Only some lines are wanted. Transcribe, exactly, the lines below from the line with "text: 9.45-10.00 ->" up to and including the line with "height: 54px ->".

▼

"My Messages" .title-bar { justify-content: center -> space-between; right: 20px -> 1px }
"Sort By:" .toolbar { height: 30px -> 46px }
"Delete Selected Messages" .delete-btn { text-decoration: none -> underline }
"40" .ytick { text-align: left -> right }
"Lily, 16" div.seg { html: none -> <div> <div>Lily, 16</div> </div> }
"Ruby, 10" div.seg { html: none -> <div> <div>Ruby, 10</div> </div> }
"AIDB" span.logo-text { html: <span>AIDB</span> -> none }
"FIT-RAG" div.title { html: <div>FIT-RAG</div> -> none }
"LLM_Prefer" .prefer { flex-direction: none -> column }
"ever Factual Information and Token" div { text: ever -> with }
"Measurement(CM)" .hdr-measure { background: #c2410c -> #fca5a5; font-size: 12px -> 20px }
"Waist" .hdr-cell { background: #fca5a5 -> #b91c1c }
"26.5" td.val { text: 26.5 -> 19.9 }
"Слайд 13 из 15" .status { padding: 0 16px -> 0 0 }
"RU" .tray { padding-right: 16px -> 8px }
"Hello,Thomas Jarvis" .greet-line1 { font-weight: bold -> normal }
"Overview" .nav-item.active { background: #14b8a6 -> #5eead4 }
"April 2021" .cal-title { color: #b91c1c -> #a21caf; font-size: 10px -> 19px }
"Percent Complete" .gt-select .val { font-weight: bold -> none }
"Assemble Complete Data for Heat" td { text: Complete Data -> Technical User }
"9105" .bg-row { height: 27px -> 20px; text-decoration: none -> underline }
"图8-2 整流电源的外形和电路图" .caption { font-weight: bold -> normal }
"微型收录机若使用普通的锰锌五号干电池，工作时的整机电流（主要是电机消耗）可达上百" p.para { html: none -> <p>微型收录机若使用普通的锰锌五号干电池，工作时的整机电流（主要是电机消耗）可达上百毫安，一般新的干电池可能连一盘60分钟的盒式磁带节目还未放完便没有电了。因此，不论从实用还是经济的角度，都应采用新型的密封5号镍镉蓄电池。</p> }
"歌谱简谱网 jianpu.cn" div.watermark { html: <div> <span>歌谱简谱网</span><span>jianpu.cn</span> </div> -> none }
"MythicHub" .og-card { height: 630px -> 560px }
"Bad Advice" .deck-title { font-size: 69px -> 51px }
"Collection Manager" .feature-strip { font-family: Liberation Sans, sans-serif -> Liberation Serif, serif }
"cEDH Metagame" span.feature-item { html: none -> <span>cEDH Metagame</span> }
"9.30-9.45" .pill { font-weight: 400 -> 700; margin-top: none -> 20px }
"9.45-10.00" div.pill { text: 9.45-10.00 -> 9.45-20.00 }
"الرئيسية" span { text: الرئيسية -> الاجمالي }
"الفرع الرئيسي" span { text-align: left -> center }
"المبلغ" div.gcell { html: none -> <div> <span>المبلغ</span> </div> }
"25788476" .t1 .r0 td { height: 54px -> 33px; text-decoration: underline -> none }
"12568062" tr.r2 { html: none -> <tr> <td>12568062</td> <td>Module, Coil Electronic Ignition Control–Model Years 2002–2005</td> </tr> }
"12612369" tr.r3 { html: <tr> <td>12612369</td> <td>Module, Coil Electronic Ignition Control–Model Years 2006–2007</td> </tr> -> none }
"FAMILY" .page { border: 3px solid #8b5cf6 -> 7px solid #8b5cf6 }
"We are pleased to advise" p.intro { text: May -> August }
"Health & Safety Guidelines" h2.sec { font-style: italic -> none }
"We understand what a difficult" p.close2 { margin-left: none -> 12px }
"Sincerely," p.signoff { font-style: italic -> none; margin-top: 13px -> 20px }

▲

- _Exercise solution_:
"9.45-10.00" div.pill { text: 9.45-10.00 -> 9.45-20.00 }
"الرئيسية" span { text: الرئيسية -> الاجمالي }
"الفرع الرئيسي" span { text-align: left -> center }
"المبلغ" div.gcell { html: none -> <div> <span>المبلغ</span> </div> }
"25788476" .t1 .r0 td { height: 54px -> 33px; text-decoration: underline -> none }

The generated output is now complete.